Agora, verifique a estrutura e seu tipo com o trecho de código fornecido abaixo -
>>> data
<Structure id = 2fat>
>>> print(type(data))
<class 'Bio.PDB.Structure.Structure'>
Bem, a estrutura do cabeçalho armazena as informações do dicionário. Para fazer isso, digite o comando abaixo -
>>> print(data.header.keys()) dict_keys([
'name', 'head', 'deposition_date', 'release_date', 'structure_method', 'resolution',
'structure_reference', 'journal_reference', 'author', 'compound', 'source',
'keywords', 'journal'])
>>>
Para obter o nome, use o seguinte código -
>>> print(data.header["name"])
an anti-urokinase plasminogen activator receptor (upar) antibody: crystal
structure and binding epitope
>>>
Você também pode verificar a data e resolução com o código abaixo -
>>> print(data.header["release_date"]) 2006-11-14
>>> print(data.header["resolution"]) 1.77
Estrutura PDB
A estrutura do PDB é composta por um único modelo, contendo duas cadeias.
- cadeia L, contendo número de resíduos
- cadeia H, contendo número de resíduos
Cada resíduo é composto de vários átomos, cada um com uma posição 3D representada por coordenadas (x, y, z).

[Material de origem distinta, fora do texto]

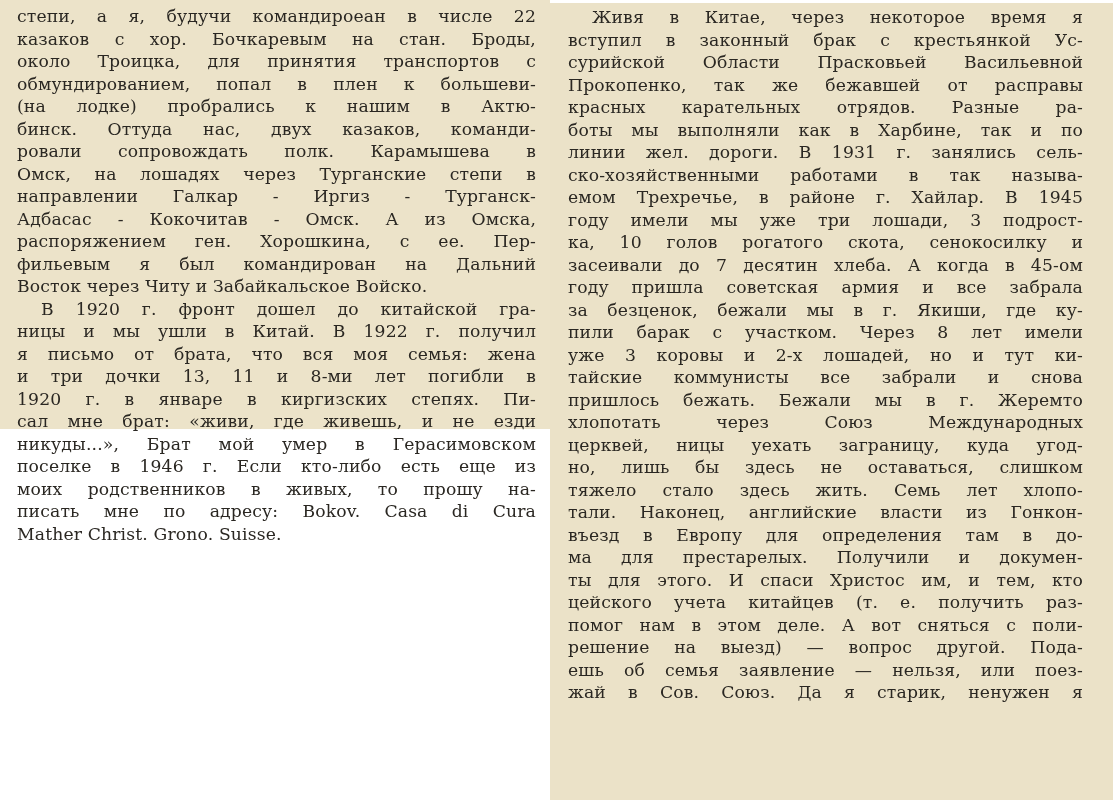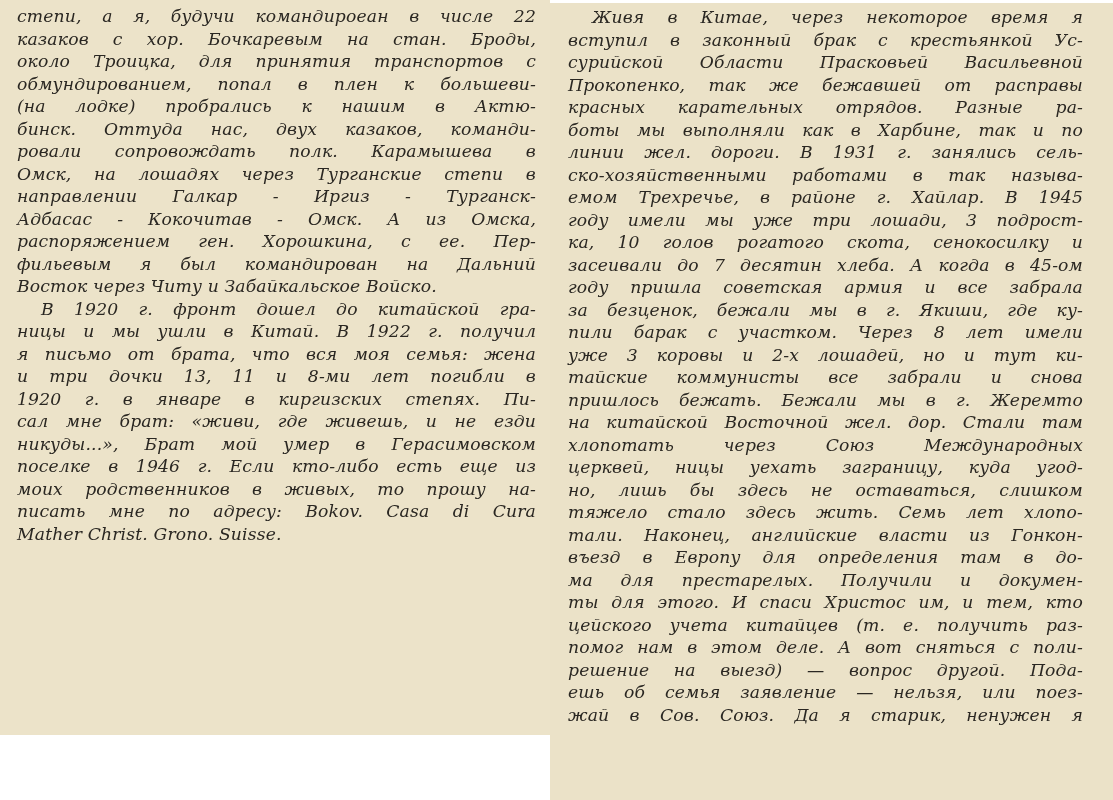--- a/index.html
+++ b/index.html
@@ -24,9 +24,8 @@
       left: 0;
       top: 0;
       width: 550px;
-      height: 735px;
+      height: 429px;
       padding: 5px 14px 0 17px;
-      font-style: italic;
     }
     #right-panel {
       left: 550px;

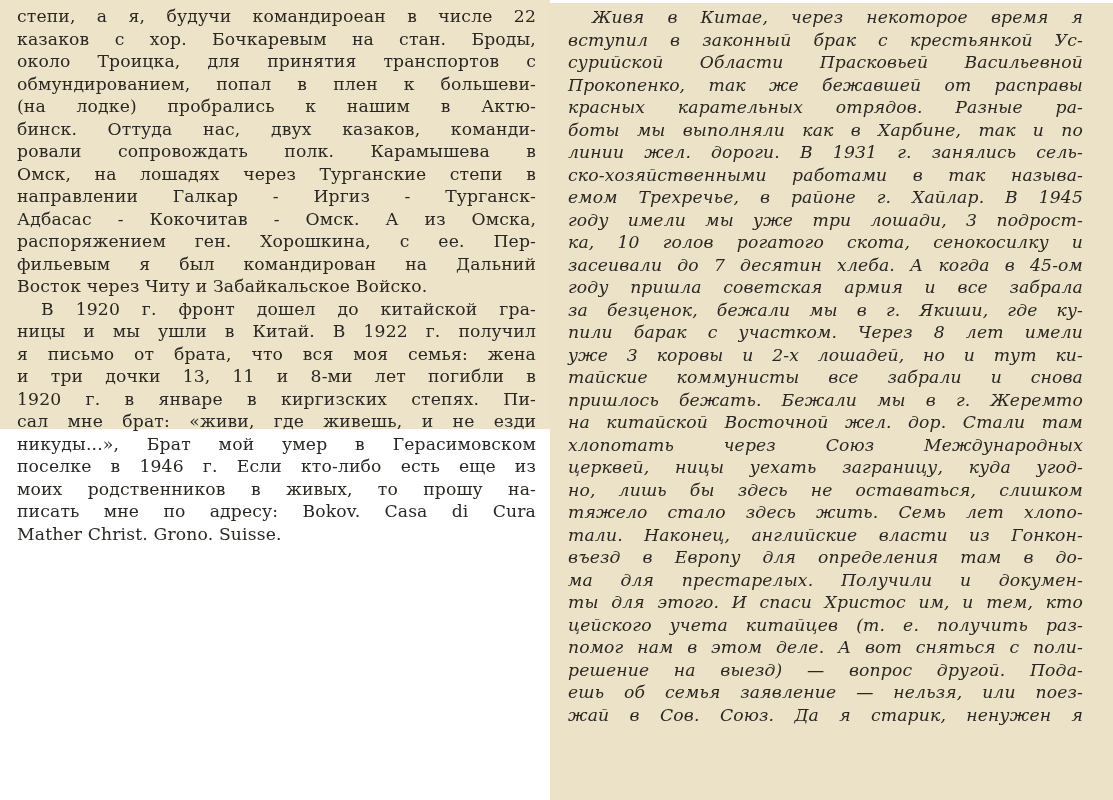--- a/index.html
+++ b/index.html
@@ -34,7 +34,6 @@
       height: 797px;
       padding: 3px 30px 0 18px;
       background: #ebe2c8;
-      font-style: italic;
     }
     .line {
       display: block;

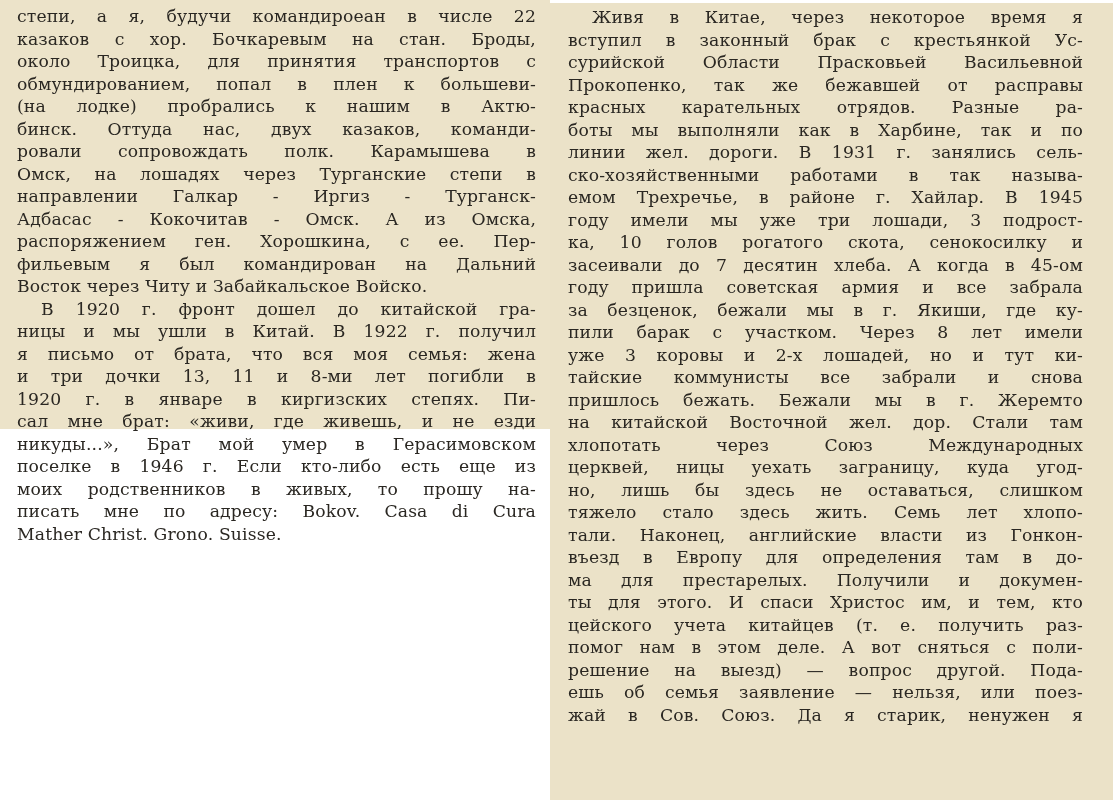--- a/index.html
+++ b/index.html
@@ -101,7 +101,6 @@
   <span class="line">уже 3 коровы и 2-х лошадей, но и тут ки-</span>
   <span class="line">тайские коммунисты все забрали и снова</span>
   <span class="line">пришлось бежать. Бежали мы в г. Жеремто</span>
-  <span class="line">на китайской Восточной жел. дор. Стали там</span>
   <span class="line">хлопотать через Союз Международных</span>
   <span class="line">церквей, ницы уехать заграницу, куда угод-</span>
   <span class="line">но, лишь бы здесь не оставаться, слишком</span>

Vamos aprender como obter a estrutura do átomo em detalhes na seção abaixo -
Modelo
O método Structure.get_models () retorna um iterador sobre os modelos. É definido abaixo -
>>> model = data.get_models()
>>> model
<generator object get_models at 0x103fa1c80>
>>> models = list(model)
>>> models [<Model id = 0>]
>>> type(models[0])
<class 'Bio.PDB.Model.Model'>
Aqui, um modelo descreve exatamente uma conformação 3D. Ele contém uma ou mais cadeias.
Cadeia
O método Model.get_chain () retorna um iterador nas cadeias. É definido abaixo -
>>> chains = list(models[0].get_chains())
>>> chains
[<Chain id = L>, <Chain id = H>]
>>> type(chains[0])
<class 'Bio.PDB.Chain.Chain'>
Aqui, Cadeia descreve uma estrutura polipeptídica apropriada, isto é, uma sequência consecutiva de resíduos ligados.
Resíduo
O método Chain.get_residues () retorna um iterador sobre os resíduos. É definido abaixo -
>>> residue = list(chains[0].get_residues())
>>> len(residue)
293
>>> residue1 = list(chains[1].get_residues())
>>> len(residue1)
311
Bem, o resíduo contém os átomos que pertencem a um aminoácido.
Átomos
O Residue.get_atom () retorna um iterador sobre os átomos conforme definido abaixo -
>>> atoms = list(residue[0].get_atoms())
>>> atoms
[<Atom N>, <Atom CA>, <Atom C>, <Atom Ov, <Atom CB>, <Atom CG>, <Atom OD1>, <Atom OD2>]
Um átomo contém a coordenada 3D de um átomo e é chamado de Vetor. É definido abaixo
>>> atoms[0].get_vector()
<Vector 18.49, 73.26, 44.16>
Ele representa os valores das coordenadas x, y e z.